== Segment start ==

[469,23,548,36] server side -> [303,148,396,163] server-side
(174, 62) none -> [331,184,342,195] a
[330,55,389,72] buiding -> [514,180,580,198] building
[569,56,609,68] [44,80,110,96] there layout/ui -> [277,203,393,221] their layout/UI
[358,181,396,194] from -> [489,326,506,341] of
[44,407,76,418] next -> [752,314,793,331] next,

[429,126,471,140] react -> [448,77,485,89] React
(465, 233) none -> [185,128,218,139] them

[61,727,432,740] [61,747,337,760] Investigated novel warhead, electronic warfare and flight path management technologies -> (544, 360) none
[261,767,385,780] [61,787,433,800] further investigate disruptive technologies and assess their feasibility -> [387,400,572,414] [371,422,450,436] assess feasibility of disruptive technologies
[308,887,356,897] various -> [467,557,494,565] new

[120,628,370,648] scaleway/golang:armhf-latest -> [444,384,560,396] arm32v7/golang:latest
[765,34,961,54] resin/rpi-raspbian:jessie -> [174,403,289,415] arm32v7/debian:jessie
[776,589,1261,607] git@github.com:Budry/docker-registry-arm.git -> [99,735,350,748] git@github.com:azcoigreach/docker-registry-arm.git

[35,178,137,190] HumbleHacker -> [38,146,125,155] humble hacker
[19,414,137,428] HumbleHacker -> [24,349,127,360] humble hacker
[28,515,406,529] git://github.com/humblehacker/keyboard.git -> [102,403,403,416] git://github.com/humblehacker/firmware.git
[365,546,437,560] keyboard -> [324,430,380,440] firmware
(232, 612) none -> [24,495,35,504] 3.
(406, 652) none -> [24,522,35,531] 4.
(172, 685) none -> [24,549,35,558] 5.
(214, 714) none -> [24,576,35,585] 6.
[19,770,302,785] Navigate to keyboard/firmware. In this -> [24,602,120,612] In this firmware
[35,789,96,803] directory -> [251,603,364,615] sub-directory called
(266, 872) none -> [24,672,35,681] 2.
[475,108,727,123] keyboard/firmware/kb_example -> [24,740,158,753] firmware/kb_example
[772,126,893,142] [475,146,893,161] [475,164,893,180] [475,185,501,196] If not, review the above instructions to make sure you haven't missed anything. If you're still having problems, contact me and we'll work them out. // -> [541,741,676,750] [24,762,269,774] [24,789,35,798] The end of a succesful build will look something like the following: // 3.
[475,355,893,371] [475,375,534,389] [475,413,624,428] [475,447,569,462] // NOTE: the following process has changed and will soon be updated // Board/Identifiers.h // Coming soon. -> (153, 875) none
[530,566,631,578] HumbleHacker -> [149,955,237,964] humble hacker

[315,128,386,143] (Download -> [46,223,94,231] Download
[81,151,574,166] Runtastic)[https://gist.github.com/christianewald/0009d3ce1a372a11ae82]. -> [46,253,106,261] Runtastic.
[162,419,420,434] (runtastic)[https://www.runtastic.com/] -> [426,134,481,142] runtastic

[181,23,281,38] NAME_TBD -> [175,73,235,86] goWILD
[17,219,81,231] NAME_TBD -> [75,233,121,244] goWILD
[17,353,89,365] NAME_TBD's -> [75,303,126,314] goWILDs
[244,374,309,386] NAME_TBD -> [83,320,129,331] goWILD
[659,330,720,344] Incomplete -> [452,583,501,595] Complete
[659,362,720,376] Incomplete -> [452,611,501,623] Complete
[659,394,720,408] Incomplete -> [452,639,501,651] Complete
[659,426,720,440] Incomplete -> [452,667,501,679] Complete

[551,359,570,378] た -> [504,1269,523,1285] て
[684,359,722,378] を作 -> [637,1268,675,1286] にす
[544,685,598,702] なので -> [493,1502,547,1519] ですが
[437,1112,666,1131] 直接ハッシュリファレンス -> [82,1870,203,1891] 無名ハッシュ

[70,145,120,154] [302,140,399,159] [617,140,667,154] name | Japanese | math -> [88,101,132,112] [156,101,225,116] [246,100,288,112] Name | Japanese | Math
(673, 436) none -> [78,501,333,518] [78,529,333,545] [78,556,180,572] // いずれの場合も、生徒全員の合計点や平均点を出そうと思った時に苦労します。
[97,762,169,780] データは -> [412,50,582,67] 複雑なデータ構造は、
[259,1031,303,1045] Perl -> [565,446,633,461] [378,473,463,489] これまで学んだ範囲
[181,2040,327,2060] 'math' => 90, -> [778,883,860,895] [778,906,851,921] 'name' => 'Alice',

== Segment end ==

In the listing above, find the line containing "(266, 872) none -> [24,672,35,681] 2." and the line containing "[659,394,720,408] Incomplete ->", then quote both, plus every line between them, exactly as written.

(266, 872) none -> [24,672,35,681] 2.
[475,108,727,123] keyboard/firmware/kb_example -> [24,740,158,753] firmware/kb_example
[772,126,893,142] [475,146,893,161] [475,164,893,180] [475,185,501,196] If not, review the above instructions to make sure you haven't missed anything. If you're still having problems, contact me and we'll work them out. // -> [541,741,676,750] [24,762,269,774] [24,789,35,798] The end of a succesful build will look something like the following: // 3.
[475,355,893,371] [475,375,534,389] [475,413,624,428] [475,447,569,462] // NOTE: the following process has changed and will soon be updated // Board/Identifiers.h // Coming soon. -> (153, 875) none
[530,566,631,578] HumbleHacker -> [149,955,237,964] humble hacker

[315,128,386,143] (Download -> [46,223,94,231] Download
[81,151,574,166] Runtastic)[https://gist.github.com/christianewald/0009d3ce1a372a11ae82]. -> [46,253,106,261] Runtastic.
[162,419,420,434] (runtastic)[https://www.runtastic.com/] -> [426,134,481,142] runtastic

[181,23,281,38] NAME_TBD -> [175,73,235,86] goWILD
[17,219,81,231] NAME_TBD -> [75,233,121,244] goWILD
[17,353,89,365] NAME_TBD's -> [75,303,126,314] goWILDs
[244,374,309,386] NAME_TBD -> [83,320,129,331] goWILD
[659,330,720,344] Incomplete -> [452,583,501,595] Complete
[659,362,720,376] Incomplete -> [452,611,501,623] Complete
[659,394,720,408] Incomplete -> [452,639,501,651] Complete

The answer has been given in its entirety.